_AIM OF THE TASK_
Go through the listing below and say how many lines include "Mouse". Give the number by itself.

** RECORDS SUPPLIED follows **

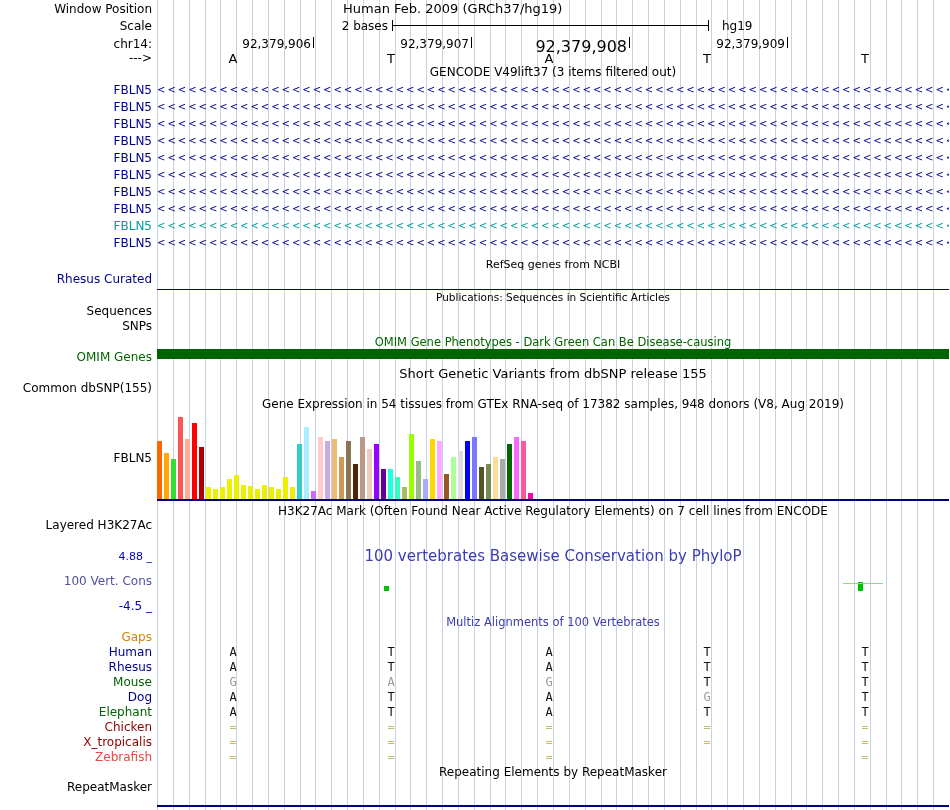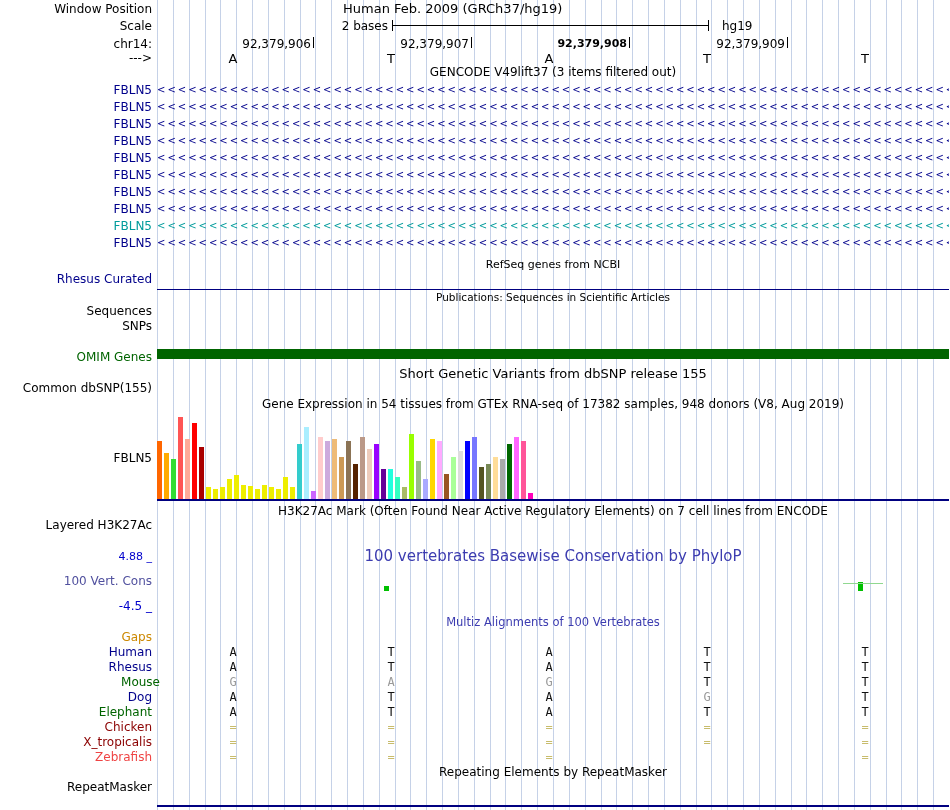--- a/index.html
+++ b/index.html
@@ -36,7 +36,7 @@
       <div style="position: absolute; top: 37px; left: 313px; width: 1px; height: 11px; background: rgb(0, 0, 0);"></div>
       <span style="position: absolute; top: 37px; left: 375px; width: 94px; text-align: right; font-size: 12px;">92,379,907</span>
       <div style="position: absolute; top: 37px; left: 471px; width: 1px; height: 11px; background: rgb(0, 0, 0);"></div>
-      <span style="position: absolute; top: 37px; left: 533px; width: 94px; text-align: right; font-size: 11px; font-weight: bold;">92,379,908</span>
+      <span style="position: absolute; top: 37px; left: 533px; width: 94px; text-align: right; font-size: 16px;">92,379,908</span>
       <div style="position: absolute; top: 37px; left: 629px; width: 1px; height: 11px; background: rgb(0, 0, 0);"></div>
       <span style="position: absolute; top: 37px; left: 691px; width: 94px; text-align: right; font-size: 12px;">92,379,909</span>
       <div style="position: absolute; top: 37px; left: 787px; width: 1px; height: 11px; background: rgb(0, 0, 0);"></div>

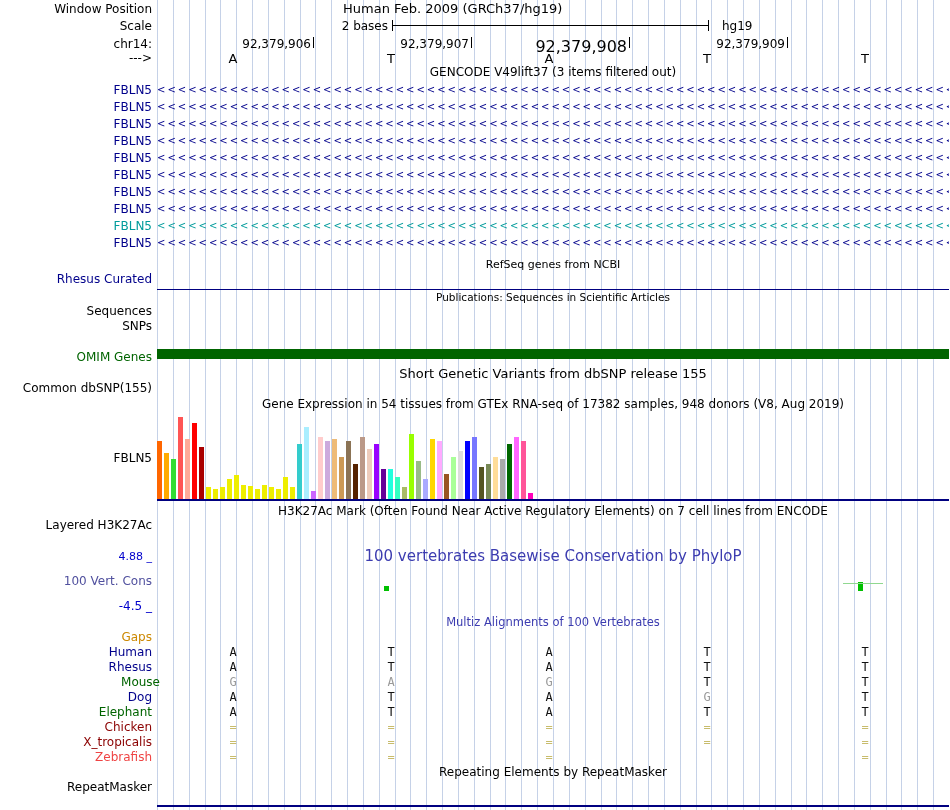--- a/index.html
+++ b/index.html
@@ -84,6 +84,7 @@
   <span class="glabel" style="top:304px">Sequences</span>
   <span class="glabel" style="top:319px">SNPs</span>
 
+  <div class="ctitle" style="top:336px;color:#006400;font-size:11.5px">OMIM Gene Phenotypes - Dark Green Can Be Disease-causing</div>
   <div class="abs" style="top:349px;left:157px;width:792px;height:10px;background:#006400"></div>
   <span class="glabel" style="top:350px;color:#006400">OMIM Genes</span>
 

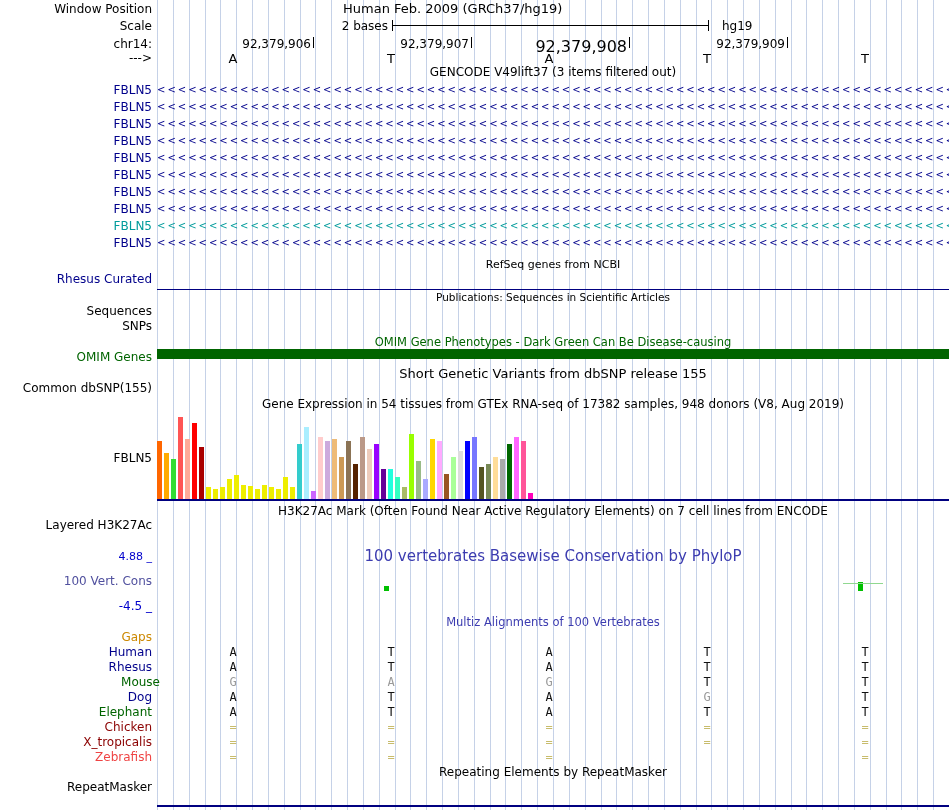--- a/index.html
+++ b/index.html
@@ -179,7 +179,7 @@
       <span style="position: absolute; top: 660px; left: 539px; width: 20px; text-align: center; font-size: 12px; line-height: 15px; font-family: &quot;DejaVu Sans Mono&quot;, monospace; color: rgb(17, 17, 17);">A</span>
       <span style="position: absolute; top: 660px; left: 697px; width: 20px; text-align: center; font-size: 12px; line-height: 15px; font-family: &quot;DejaVu Sans Mono&quot;, monospace; color: rgb(17, 17, 17);">T</span>
       <span style="position: absolute; top: 660px; left: 855px; width: 20px; text-align: center; font-size: 12px; line-height: 15px; font-family: &quot;DejaVu Sans Mono&quot;, monospace; color: rgb(17, 17, 17);">T</span>
-      <span style="position: absolute; top: 675px; left: 0px; width: 152px; text-align: right; font-size: 12px; line-height: 15px; color: rgb(0, 100, 0); margin-left: 8px;">Mouse</span>
+      <span style="position: absolute; top: 675px; left: 0px; width: 152px; text-align: right; font-size: 12px; line-height: 15px; color: rgb(0, 100, 0);">Mouse</span>
       <span style="position: absolute; top: 675px; left: 223px; width: 20px; text-align: center; font-size: 12px; line-height: 15px; font-family: &quot;DejaVu Sans Mono&quot;, monospace; color: rgb(154, 154, 154);">G</span>
       <span style="position: absolute; top: 675px; left: 381px; width: 20px; text-align: center; font-size: 12px; line-height: 15px; font-family: &quot;DejaVu Sans Mono&quot;, monospace; color: rgb(154, 154, 154);">A</span>
       <span style="position: absolute; top: 675px; left: 539px; width: 20px; text-align: center; font-size: 12px; line-height: 15px; font-family: &quot;DejaVu Sans Mono&quot;, monospace; color: rgb(154, 154, 154);">G</span>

** End of RECORDS SUPPLIED **

_EXPECTED OUTPUT_
2